Pull each line holding the word "spacing" from the data.

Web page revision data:
____________________
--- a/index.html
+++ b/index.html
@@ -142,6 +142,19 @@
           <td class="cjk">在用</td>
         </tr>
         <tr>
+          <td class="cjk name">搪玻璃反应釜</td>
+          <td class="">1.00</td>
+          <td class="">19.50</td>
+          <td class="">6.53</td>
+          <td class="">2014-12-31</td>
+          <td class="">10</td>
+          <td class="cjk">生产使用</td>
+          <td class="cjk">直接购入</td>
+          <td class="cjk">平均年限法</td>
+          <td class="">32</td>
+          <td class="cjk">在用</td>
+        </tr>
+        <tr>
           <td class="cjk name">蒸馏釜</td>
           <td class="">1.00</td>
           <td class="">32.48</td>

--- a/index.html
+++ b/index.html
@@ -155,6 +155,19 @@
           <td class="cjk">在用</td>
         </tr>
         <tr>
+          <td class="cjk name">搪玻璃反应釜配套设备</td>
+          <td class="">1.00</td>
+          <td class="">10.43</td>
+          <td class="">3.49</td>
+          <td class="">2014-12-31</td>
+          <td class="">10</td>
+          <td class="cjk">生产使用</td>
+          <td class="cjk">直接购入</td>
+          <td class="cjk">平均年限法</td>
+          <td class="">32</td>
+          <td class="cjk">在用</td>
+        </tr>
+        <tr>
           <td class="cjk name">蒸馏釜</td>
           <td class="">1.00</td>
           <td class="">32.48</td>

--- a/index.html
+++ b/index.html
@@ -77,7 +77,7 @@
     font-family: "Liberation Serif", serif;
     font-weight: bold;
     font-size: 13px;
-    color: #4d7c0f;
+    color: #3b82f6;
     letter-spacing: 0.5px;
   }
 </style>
____________________
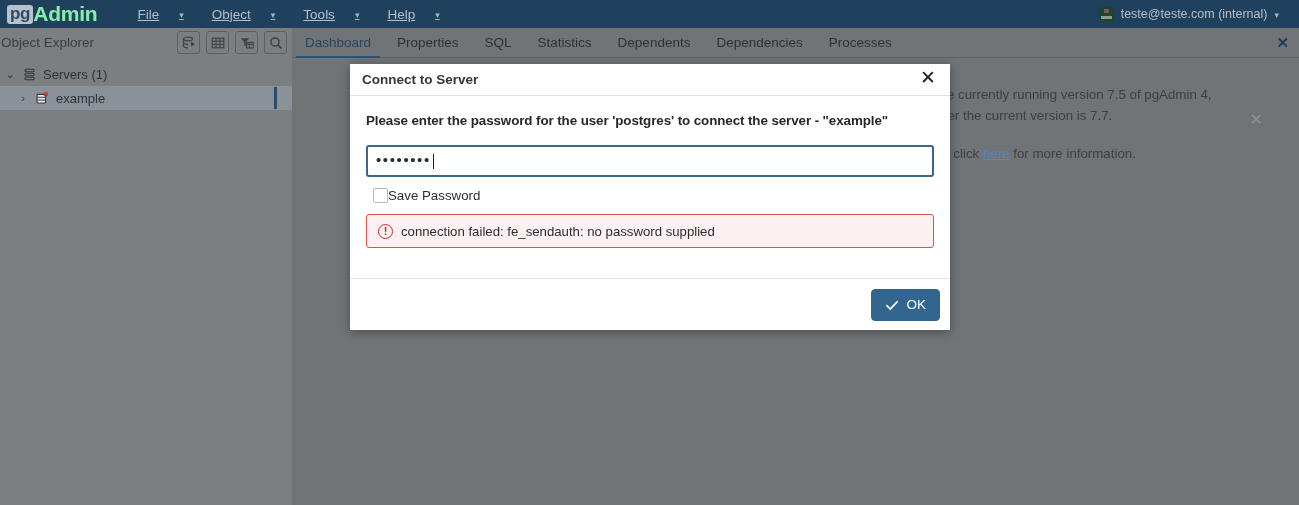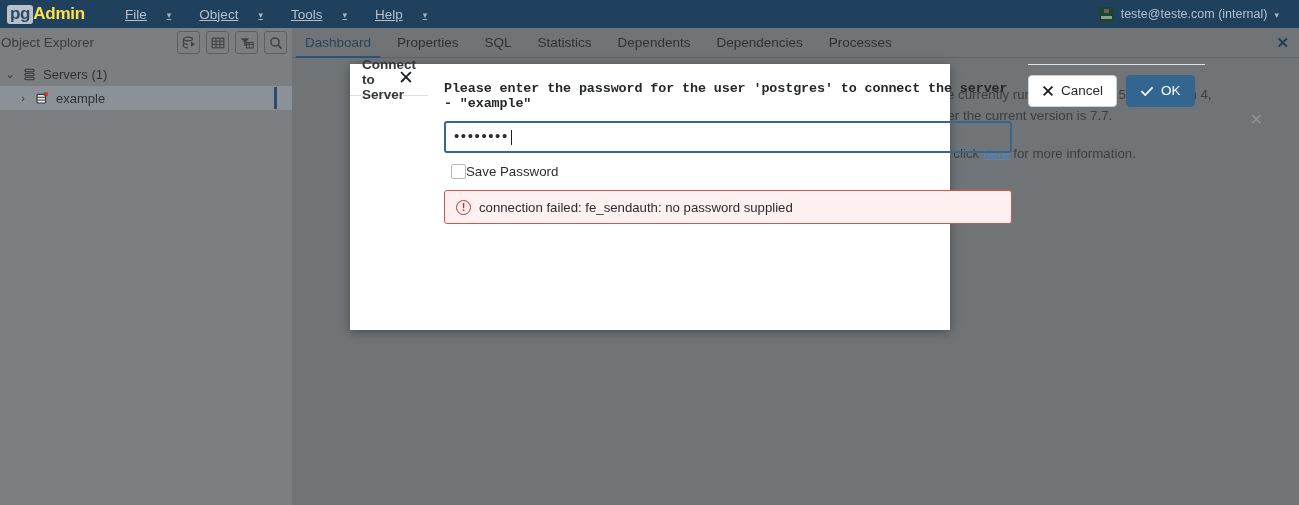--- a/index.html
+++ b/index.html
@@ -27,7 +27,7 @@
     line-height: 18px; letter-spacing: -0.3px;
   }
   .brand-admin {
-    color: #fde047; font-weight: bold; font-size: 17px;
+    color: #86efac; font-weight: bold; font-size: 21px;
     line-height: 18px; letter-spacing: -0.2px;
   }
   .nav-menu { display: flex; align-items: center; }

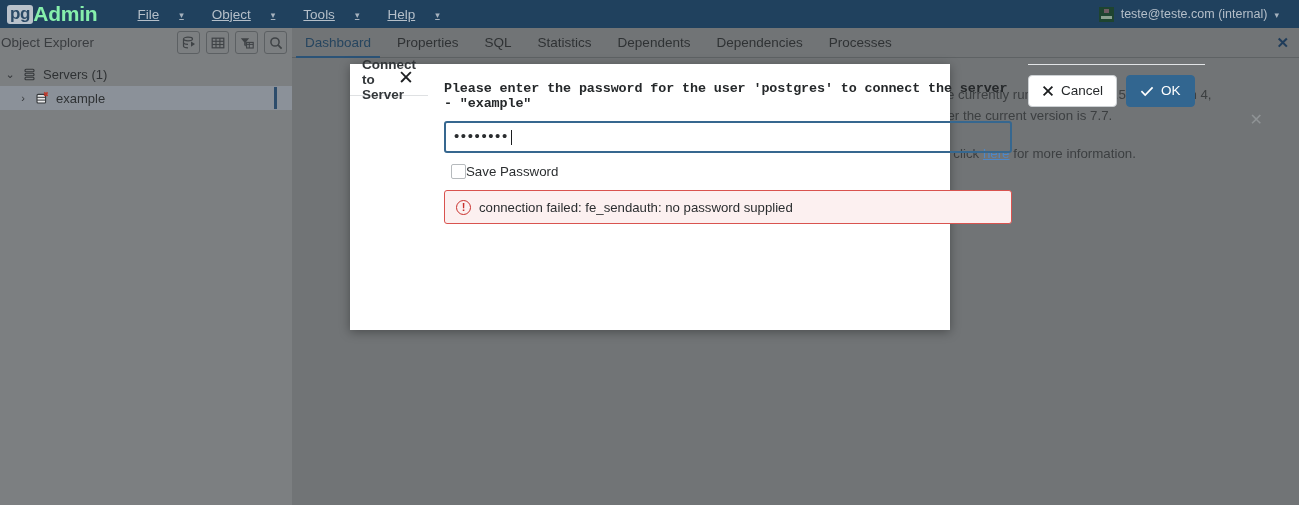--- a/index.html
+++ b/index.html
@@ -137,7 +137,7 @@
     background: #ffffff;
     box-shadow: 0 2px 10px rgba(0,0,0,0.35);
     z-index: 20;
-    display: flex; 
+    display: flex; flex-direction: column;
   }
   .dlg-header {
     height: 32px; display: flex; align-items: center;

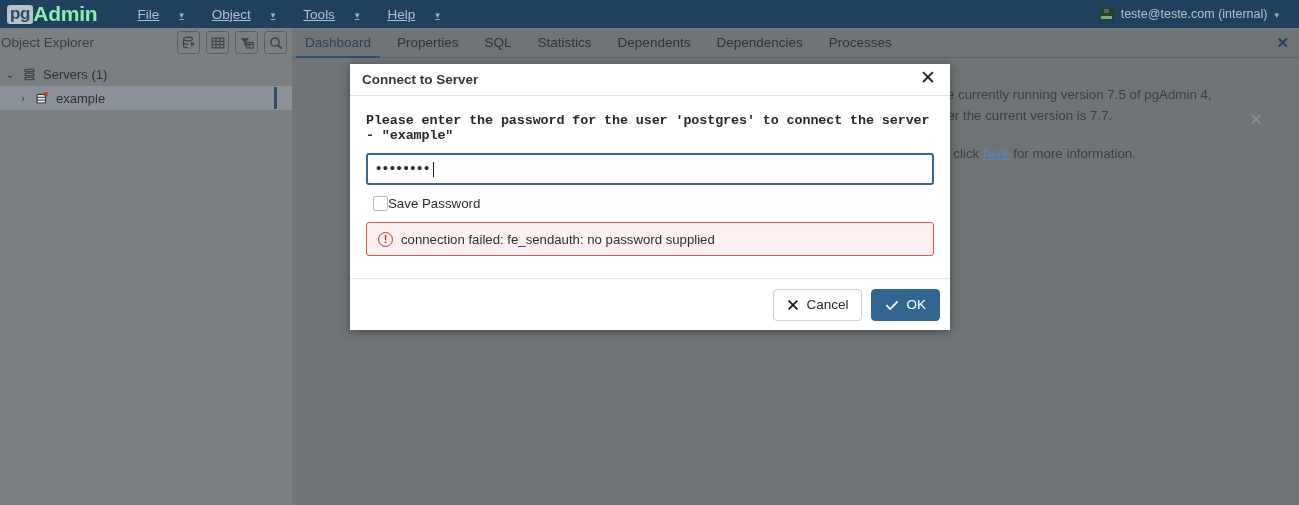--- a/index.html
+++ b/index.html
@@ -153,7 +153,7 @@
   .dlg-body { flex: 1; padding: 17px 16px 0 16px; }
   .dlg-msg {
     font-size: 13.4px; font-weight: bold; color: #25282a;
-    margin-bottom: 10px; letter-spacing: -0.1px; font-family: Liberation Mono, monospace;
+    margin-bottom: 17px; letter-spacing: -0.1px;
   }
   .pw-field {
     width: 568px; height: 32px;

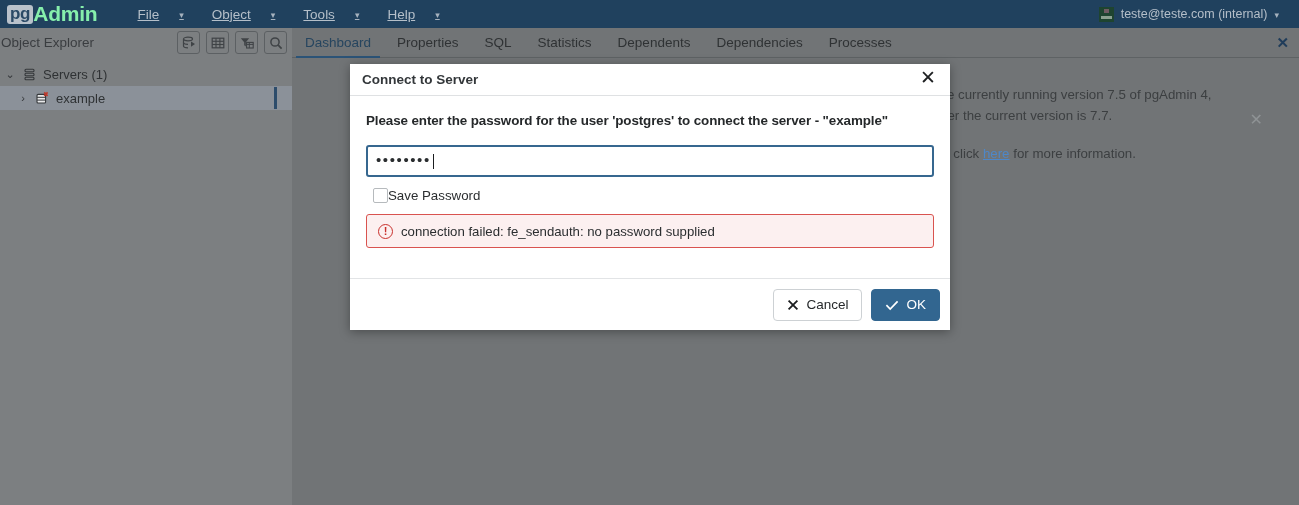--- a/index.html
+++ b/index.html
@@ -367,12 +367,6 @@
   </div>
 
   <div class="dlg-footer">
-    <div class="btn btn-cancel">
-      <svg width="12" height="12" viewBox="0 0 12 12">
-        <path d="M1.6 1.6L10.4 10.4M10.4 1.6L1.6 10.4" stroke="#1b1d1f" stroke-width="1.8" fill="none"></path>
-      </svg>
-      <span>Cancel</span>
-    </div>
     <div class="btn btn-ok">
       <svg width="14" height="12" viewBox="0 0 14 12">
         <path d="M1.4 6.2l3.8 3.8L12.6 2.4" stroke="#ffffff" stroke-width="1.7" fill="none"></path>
____________________
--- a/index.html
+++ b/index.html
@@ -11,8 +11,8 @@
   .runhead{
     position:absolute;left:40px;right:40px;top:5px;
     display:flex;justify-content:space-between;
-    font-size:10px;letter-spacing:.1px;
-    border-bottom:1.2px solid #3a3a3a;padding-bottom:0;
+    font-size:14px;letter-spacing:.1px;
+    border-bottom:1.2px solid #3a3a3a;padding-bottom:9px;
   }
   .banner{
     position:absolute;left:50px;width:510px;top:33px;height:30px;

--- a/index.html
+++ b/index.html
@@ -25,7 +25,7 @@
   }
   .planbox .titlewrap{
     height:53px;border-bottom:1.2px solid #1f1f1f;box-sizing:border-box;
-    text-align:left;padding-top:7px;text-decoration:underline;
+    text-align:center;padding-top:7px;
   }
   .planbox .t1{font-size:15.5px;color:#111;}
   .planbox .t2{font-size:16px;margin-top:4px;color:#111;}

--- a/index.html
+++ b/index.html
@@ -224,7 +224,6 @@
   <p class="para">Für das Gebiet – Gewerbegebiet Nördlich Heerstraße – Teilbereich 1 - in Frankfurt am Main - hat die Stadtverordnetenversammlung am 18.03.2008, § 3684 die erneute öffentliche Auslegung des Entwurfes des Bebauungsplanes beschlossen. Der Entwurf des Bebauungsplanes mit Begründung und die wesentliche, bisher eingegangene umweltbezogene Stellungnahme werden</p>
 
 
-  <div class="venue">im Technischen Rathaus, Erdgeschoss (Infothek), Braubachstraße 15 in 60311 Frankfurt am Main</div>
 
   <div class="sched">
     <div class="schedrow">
____________________
#### Answer below:
     letter-spacing: 0.5px;
     line-height: 18px; letter-spacing: -0.3px;
     line-height: 18px; letter-spacing: -0.2px;
-    margin-bottom: 10px; letter-spacing: -0.1px; font-family: Liberation Mono, monospace;
+    margin-bottom: 17px; letter-spacing: -0.1px;
-    font-size:10px;letter-spacing:.1px;
+    font-size:14px;letter-spacing:.1px;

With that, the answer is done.